Бинго нахмурился, как будто я ему напомнил о зубном.
– Да мы с дедом разболтались у меня на кухне, когда квартиру показывал. Он какой-то ученый советский. Все, разумеется, накрылось, но где-то есть завод, на котором что-то работает, что он придумал. И я так понял, хреновина эта переживет и деда, и нас с тобой, потому что с тех пор ничего не поменялось на заводе. Так он гордится, что помимо детей оставил след. А я что оставлю? Ну хорошо, если детей, а в остальном, судя по нынешней ситуации, след будет, как от укуса комара: краткосрочный, но раздражающий. И тут мне показалось: выход есть. Если на том свете мне след не нужен будет, то на этом я как-нибудь с собой договорюсь. А вот если выяснится, что мне и там этот дед с вопросами своими неприятными являться будет, то как задним числом след нарулить? Поэтому я и напрягаюсь с утра. Завтра, думаю, работу по этой причине пропустить.
Я сразу решил, что не надо мне с таким дедом встречаться. Очень вредный для спокойной жизни человек.
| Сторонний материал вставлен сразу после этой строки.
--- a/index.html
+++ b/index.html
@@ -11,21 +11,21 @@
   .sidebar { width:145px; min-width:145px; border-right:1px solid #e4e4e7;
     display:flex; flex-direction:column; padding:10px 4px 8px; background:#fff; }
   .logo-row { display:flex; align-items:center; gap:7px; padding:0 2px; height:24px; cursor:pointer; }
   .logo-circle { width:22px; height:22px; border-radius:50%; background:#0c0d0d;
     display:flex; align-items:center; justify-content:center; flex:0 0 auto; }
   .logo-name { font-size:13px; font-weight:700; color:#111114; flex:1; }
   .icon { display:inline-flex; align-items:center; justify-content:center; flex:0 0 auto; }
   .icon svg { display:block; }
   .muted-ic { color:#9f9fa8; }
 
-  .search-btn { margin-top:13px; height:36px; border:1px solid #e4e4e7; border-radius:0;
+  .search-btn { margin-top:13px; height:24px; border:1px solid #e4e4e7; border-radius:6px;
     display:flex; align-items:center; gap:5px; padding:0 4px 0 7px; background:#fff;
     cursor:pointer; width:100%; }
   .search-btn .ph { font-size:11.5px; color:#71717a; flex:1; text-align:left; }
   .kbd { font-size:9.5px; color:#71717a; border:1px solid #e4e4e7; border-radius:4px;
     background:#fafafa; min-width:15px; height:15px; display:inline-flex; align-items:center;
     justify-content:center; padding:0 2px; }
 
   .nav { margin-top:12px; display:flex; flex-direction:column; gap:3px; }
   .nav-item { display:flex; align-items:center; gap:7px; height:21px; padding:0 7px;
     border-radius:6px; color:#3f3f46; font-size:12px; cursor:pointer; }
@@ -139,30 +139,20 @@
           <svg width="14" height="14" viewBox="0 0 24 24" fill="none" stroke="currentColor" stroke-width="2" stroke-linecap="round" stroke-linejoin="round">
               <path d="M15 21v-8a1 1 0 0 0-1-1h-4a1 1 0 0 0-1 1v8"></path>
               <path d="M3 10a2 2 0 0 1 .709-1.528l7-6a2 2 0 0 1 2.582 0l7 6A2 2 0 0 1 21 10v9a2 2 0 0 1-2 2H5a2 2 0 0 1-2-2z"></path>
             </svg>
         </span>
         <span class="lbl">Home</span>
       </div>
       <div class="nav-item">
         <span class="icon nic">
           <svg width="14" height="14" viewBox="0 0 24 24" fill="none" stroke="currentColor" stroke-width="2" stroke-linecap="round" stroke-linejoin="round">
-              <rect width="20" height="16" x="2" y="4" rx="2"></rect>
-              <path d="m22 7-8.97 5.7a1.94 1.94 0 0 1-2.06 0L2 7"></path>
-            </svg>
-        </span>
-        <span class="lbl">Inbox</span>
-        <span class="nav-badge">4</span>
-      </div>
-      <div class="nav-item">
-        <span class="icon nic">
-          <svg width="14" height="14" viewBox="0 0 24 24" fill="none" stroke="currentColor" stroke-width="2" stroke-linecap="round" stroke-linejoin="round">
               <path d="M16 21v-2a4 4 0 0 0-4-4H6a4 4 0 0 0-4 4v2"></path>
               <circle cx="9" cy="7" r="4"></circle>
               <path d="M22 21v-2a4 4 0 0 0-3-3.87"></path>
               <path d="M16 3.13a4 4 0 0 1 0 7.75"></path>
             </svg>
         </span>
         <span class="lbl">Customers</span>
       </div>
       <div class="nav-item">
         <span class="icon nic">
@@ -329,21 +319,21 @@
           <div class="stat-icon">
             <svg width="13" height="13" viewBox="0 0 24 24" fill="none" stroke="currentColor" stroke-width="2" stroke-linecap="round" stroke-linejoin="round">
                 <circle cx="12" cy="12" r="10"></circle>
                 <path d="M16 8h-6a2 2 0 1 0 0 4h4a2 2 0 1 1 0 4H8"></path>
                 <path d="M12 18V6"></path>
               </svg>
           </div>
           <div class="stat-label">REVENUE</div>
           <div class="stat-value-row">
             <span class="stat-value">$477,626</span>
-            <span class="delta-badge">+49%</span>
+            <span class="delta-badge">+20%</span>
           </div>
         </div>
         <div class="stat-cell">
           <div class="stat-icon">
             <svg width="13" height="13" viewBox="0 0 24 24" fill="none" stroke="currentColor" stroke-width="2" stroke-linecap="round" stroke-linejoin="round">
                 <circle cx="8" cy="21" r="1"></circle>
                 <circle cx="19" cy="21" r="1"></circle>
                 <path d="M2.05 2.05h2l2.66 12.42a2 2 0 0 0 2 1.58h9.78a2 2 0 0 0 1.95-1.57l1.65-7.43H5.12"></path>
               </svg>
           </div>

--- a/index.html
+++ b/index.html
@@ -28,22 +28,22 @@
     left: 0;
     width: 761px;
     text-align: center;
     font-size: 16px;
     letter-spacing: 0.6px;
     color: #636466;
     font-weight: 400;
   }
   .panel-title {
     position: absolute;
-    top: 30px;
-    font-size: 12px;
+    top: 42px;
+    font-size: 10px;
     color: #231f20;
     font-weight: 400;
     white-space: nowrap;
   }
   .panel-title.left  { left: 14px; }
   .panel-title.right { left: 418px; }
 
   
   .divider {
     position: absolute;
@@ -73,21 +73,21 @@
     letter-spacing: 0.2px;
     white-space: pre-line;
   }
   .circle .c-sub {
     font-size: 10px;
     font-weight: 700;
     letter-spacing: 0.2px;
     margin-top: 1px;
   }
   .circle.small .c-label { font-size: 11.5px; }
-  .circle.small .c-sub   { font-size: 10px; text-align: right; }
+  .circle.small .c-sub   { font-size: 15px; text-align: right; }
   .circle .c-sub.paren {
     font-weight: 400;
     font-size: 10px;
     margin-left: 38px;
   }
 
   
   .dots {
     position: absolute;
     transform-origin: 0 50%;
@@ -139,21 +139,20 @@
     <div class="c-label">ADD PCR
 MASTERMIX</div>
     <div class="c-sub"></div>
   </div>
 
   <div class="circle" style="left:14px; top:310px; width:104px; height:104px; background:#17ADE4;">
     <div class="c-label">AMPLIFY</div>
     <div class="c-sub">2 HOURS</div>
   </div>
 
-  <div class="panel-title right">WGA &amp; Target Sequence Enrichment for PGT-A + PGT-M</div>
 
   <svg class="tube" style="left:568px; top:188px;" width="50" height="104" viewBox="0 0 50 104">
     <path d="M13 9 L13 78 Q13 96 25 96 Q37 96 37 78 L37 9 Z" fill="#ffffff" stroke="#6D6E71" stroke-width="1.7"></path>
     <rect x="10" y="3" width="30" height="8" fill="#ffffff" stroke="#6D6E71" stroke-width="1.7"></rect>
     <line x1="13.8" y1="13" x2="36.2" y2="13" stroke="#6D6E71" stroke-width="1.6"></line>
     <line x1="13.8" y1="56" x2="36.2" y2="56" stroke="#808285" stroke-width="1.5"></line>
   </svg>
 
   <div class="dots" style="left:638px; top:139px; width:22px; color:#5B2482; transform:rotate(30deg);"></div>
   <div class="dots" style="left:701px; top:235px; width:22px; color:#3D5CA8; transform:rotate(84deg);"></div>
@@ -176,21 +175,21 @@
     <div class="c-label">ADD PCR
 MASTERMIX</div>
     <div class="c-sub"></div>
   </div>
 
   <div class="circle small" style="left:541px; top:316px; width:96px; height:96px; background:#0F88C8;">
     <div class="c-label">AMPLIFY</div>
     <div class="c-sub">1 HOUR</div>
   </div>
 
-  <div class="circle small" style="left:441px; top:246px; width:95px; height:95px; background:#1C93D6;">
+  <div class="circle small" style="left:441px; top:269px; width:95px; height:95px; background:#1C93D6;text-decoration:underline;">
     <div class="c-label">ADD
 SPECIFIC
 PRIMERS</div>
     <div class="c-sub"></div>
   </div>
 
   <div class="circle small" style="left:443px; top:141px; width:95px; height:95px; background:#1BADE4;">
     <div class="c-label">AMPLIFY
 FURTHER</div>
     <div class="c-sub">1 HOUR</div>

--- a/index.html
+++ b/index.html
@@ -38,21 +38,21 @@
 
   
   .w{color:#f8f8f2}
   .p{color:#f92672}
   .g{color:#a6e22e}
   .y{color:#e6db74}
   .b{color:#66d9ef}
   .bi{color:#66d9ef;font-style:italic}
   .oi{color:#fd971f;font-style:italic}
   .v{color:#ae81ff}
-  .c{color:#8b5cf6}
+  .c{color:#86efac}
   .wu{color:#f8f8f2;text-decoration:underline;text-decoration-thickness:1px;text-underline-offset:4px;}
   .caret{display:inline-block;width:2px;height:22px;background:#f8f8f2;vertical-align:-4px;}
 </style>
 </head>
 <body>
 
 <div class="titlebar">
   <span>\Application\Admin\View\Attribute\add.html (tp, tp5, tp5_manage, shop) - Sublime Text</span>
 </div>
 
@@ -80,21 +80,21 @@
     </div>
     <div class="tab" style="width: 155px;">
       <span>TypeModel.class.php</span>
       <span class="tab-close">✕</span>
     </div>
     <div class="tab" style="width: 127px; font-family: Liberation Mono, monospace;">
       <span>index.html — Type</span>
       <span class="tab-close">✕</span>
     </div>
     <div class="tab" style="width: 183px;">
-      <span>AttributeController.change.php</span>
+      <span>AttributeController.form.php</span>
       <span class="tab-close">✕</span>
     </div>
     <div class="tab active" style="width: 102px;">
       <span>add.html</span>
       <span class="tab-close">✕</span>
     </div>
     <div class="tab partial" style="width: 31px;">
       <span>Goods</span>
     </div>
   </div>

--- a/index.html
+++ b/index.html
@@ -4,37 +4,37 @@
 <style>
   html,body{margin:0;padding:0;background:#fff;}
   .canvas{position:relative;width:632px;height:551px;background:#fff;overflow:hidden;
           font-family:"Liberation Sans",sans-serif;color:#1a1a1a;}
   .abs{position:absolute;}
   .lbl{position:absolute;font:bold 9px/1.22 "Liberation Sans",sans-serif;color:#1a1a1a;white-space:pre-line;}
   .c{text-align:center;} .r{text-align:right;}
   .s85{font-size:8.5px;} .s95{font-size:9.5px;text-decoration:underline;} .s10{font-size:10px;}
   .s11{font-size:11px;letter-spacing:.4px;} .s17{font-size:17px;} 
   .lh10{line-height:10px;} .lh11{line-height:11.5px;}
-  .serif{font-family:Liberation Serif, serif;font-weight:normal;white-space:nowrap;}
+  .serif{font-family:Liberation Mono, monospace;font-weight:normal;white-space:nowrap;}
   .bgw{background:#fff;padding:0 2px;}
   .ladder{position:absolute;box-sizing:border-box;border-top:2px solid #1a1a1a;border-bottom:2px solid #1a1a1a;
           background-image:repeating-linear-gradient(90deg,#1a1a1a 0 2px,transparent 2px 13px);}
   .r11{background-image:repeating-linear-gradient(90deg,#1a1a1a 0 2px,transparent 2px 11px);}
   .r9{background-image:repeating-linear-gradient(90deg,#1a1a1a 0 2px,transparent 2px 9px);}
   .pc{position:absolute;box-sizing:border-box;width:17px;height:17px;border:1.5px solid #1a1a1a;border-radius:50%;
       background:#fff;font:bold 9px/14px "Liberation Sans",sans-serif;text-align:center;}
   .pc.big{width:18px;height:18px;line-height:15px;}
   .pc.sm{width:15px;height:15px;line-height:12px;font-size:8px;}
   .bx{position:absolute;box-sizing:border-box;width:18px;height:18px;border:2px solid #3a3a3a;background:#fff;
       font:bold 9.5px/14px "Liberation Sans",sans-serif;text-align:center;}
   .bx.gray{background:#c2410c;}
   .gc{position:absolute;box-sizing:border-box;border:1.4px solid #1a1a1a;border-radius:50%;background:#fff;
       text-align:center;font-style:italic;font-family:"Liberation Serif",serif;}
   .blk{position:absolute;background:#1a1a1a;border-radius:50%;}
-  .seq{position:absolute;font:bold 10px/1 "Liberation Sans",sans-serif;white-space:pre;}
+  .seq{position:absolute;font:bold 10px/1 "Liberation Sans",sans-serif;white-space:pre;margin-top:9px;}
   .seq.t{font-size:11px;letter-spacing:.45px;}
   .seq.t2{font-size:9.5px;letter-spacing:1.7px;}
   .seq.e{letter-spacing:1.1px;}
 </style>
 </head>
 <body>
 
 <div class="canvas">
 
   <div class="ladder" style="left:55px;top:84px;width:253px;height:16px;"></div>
Тем не менее однажды пересеклись. Эти минуты я запомнил на всю жизнь.
Как вы понимаете, Бинго сдал распутному дедушке одну из своих комнат. Борис Сергеевич устраивал любовь раза два-три в неделю, чаще всего в одно и то же время. Предупреждал заранее о визите и оставлял после себя идеальный порядок. Нам даже как-то становилось стыдно за собственную расхлябанность и бардачность. Присутствие деда мы опознавали по вымытым чашкам, иногда бокалу, какой-то новой еде в холодильнике и открытым занавескам на кухне. Более всего нам хотелось выяснить, кто же его избранница. Ну как так?! Палочка, очки и три раза в неделю. До подглядывания опуститься мы не посмели, но судьба решила все сама.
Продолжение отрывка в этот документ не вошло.